CATALINA LIGHTING, INC.

 

18191 N.W. 68TH AVENUE

MIAMI, FLORIDA 33015

 


 

PROXY STATEMENT

 


 

ANNUAL MEETING OF SHAREHOLDERS

February 26, 2004

 

GENERAL INFORMATION

 

We are furnishing this Proxy Statement to shareholders of Catalina Lighting, Inc., a Florida corporation (the “Company”), in connection with our Board’s solicitation of proxies for use at our 2004 Annual Meeting of Shareholders (the “Annual Meeting”). The Annual Meeting will be held at the Boca Raton Marriott, 5150 Town Center Circle, Boca Raton, Florida, on February 26, 2004 at 11:00 a.m. (local time).
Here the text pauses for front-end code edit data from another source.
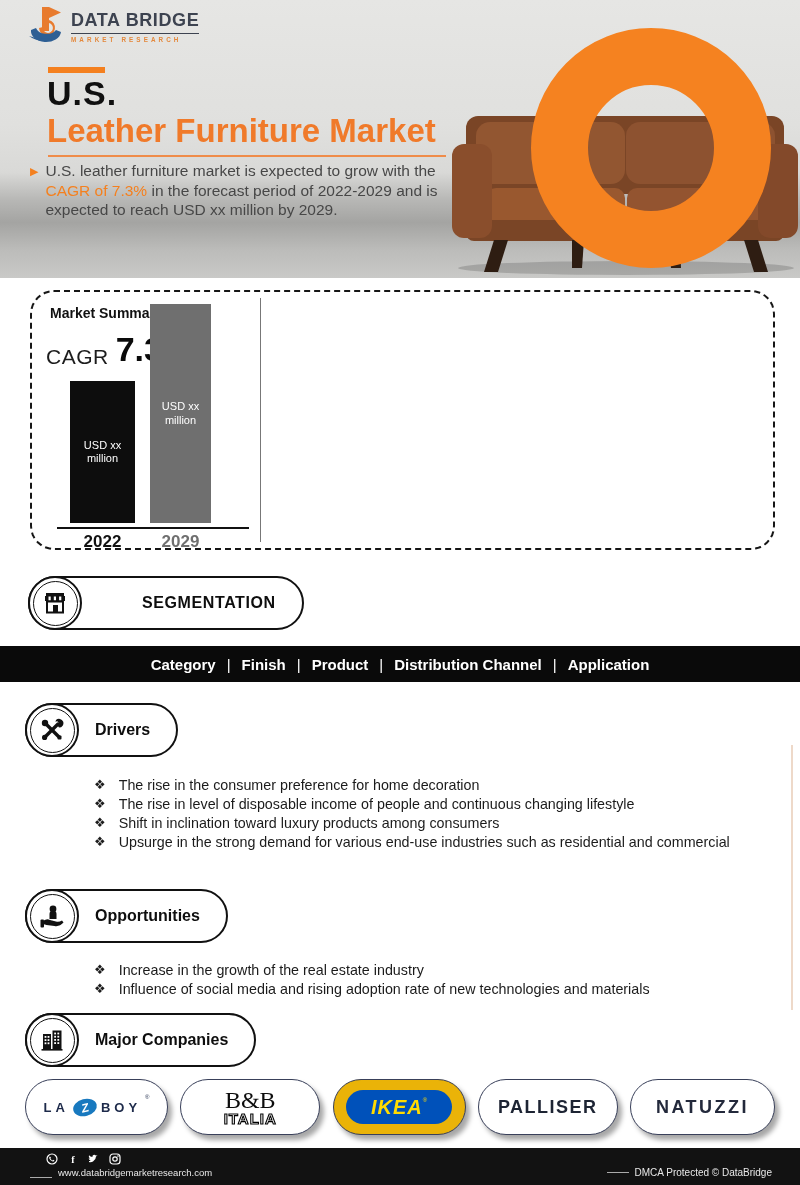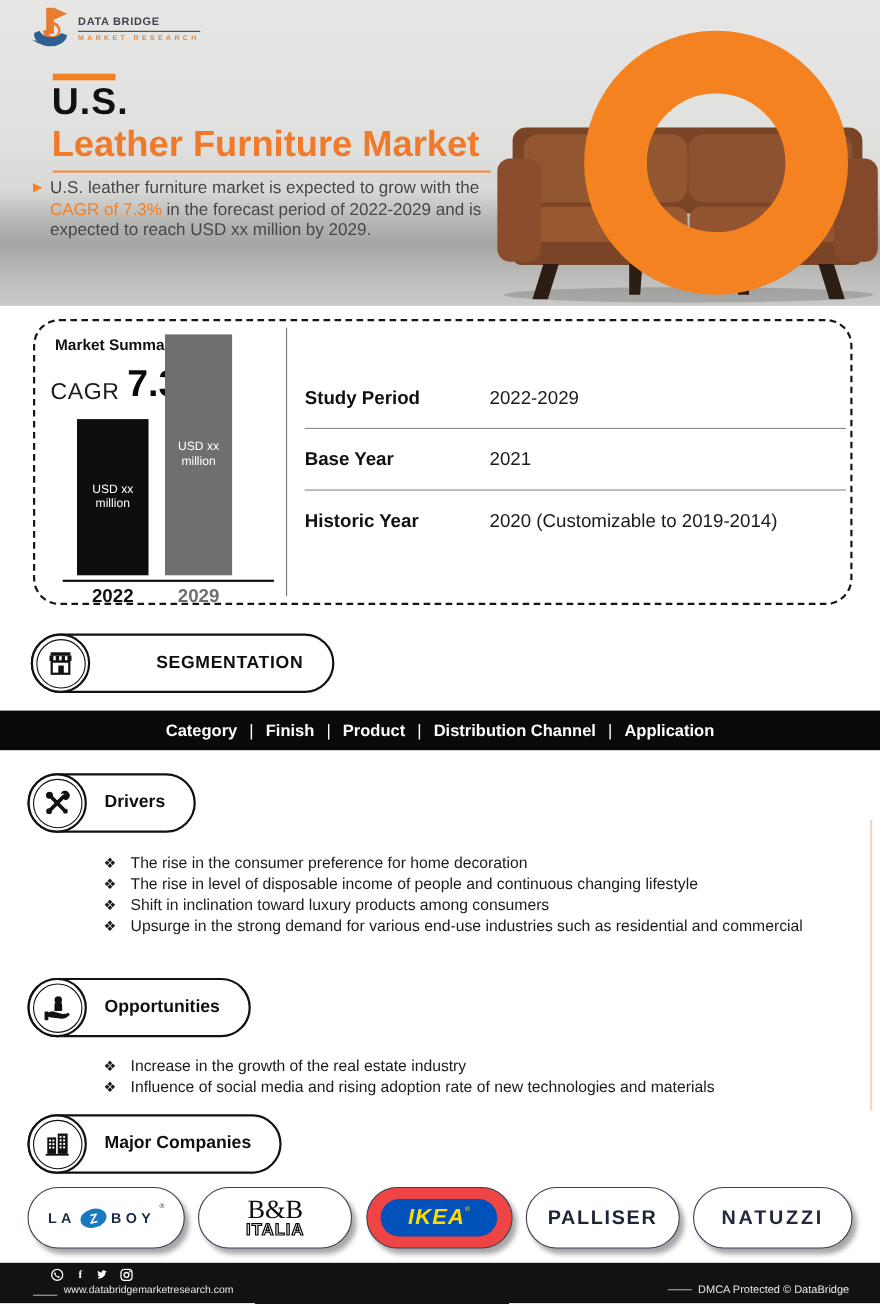"DATA BRIDGE" .logo-text .lt1 { font-size: 10px -> 18px }
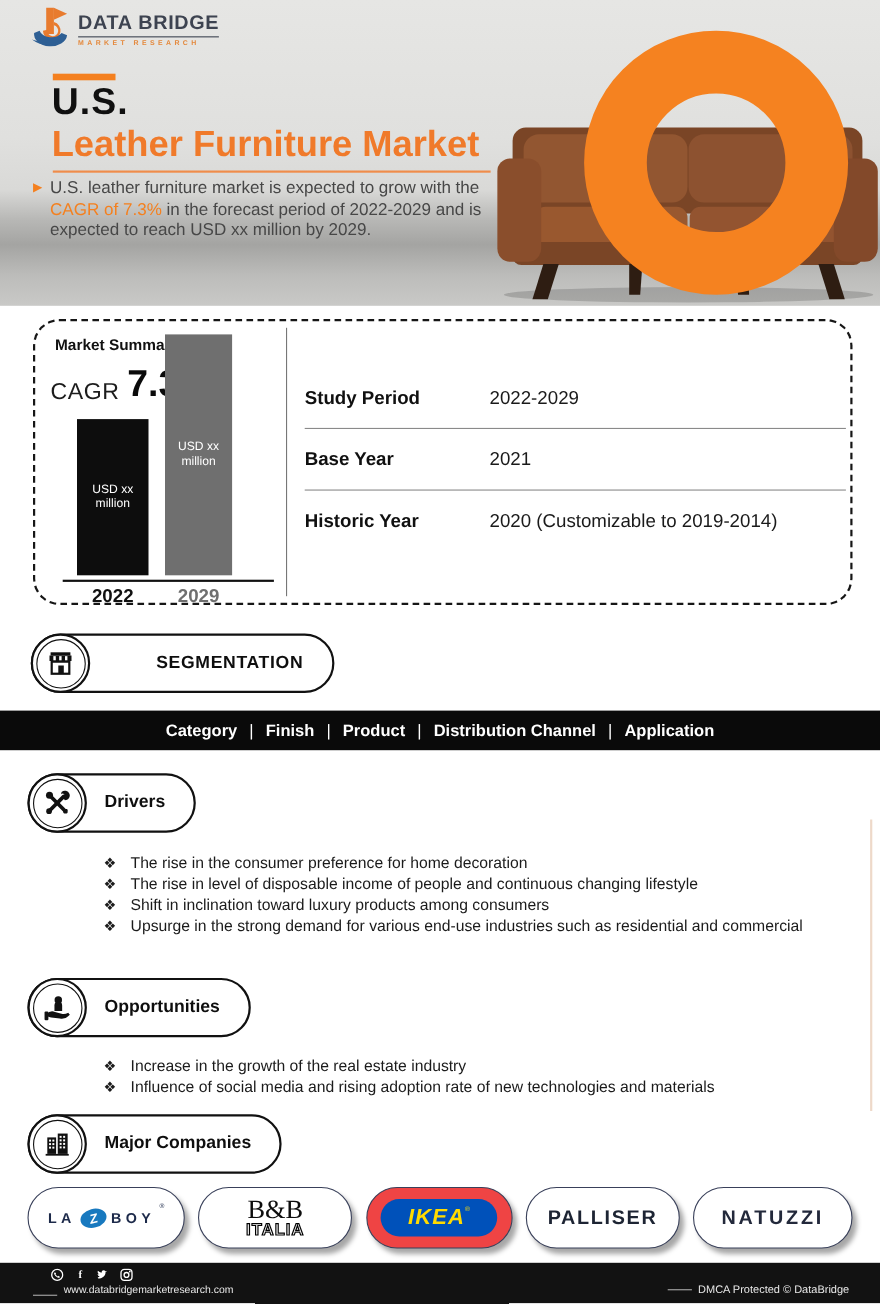"Study Period" div.sum-table { html: <div> <div> <span>Study Period</span> <span>2022-2029</span> </div> <div> <span>Base Year</span> <span>2021</span> </div> <div> <span>Historic Year</span> <span>2020 (Customizable to 2019-2014)</span> </div> </div> -> none }
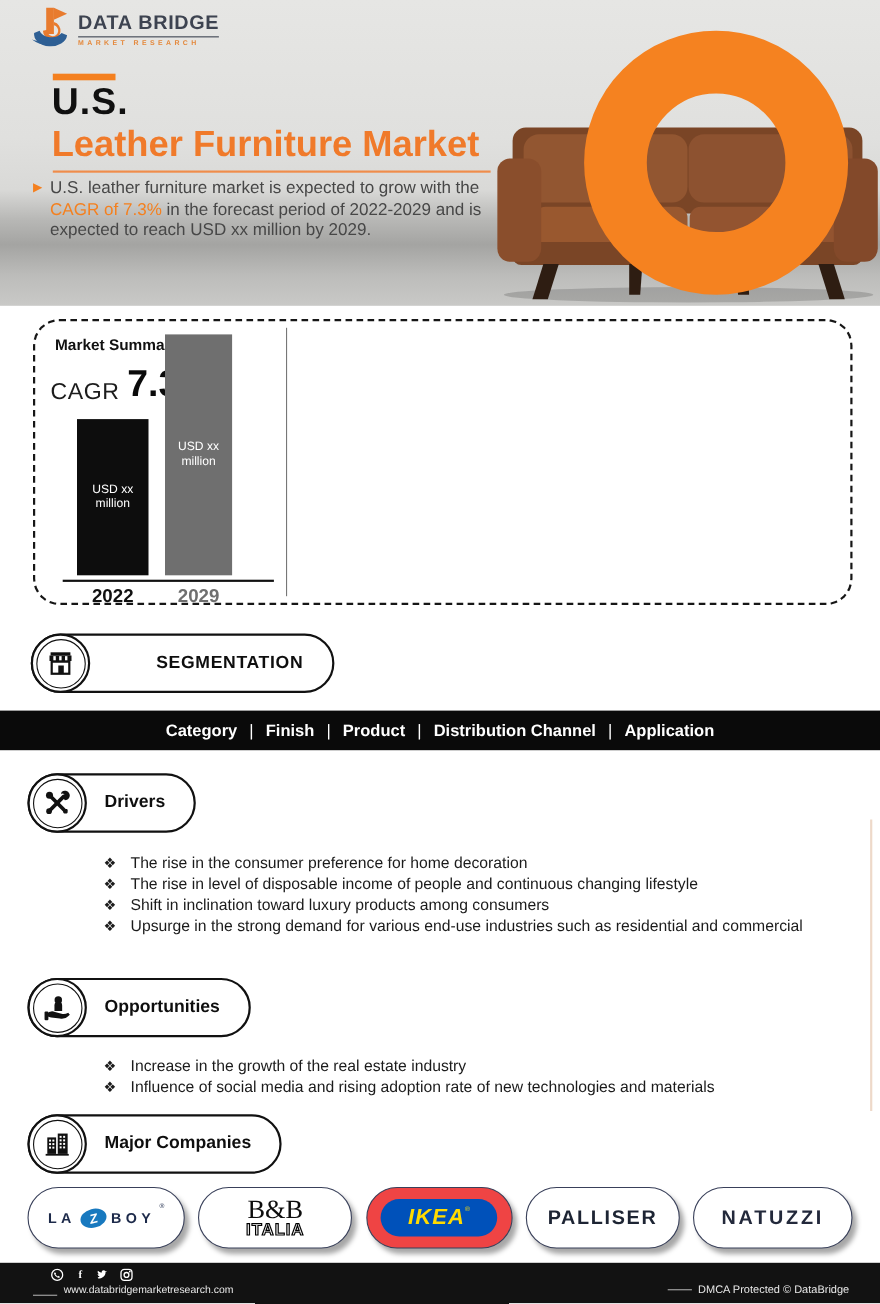"IKEA" .lg-ikea { background: #ef4444 -> #eab308 }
The purpose of the Annual Meeting is to elect ten persons to the Board of Directors (“Board”), to ratify the appointment of the Company’s auditors, and to transact such other business as may properly come before the Annual Meeting.

 

As of the close of business on January 22, 2004 (the “Record Date”), we had outstanding 4,305,273 shares of common stock, par value $.01 per share (the “Common Stock”). We are mailing this Proxy Statement and the proxy card in the accompanying form on or about January 29, 2004 to shareholders of record as of the close of business on the Record Date. We have also enclosed our Annual Report for the fiscal year ended September 30, 2003 (“Fiscal 2003”) (which does not form a part of the proxy solicitation material). The Annual Report includes consolidated financial statements for Fiscal 2003.

 

You are urged to sign, date and promptly mail the enclosed proxy card in the addressed envelope provided, which requires no postage in the United States.

 

PROXIES, QUORUM, AND TABULATION OF VOTES

 

Each share of Common Stock is entitled to one vote per share on each matter properly brought before the Annual Meeting. The shares represented by your proxy will be voted at the Annual Meeting in accordance with the choices you make on the proxy. If you return a proxy card but do not specify any choices, the shares represented by the proxy will be voted FOR the director nominees chosen by our Board and FOR the ratification of the appointment of Grant Thornton LLP as our auditors. So far as we presently know, there is no other business to be transacted at the Annual Meeting. If any other matters properly come before the Annual Meeting, or if any of the persons named to serve as directors should decline or be unable to serve, the persons named in the proxy will vote on these matters in accordance with their discretion.

 

Shares which are present or represented by proxy at the Annual Meeting will be counted for quorum purposes, regardless of whether the holder of the shares or proxy fails to vote (“abstentions”) or whether a broker with discretionary authority fails to exercise its discretionary authority to vote (“broker non-votes”). However, if a broker or nominee limits on the proxy card the number of shares voted or indicates that the shares represented by the proxy card are not voted, any “non-votes” will not be voted and will not be counted as affirmative votes.

 

If you give a proxy in response to this solicitation, you have the power to revoke it at any time before it is voted by taking any of the following actions: filing a written notice of revocation with our Secretary at our principal executive offices; filing a properly executed proxy showing a later date with our Secretary at our principal executive offices; or attending the Annual Meeting and voting in person (attendance at the Annual Meeting will not, by itself, revoke a proxy).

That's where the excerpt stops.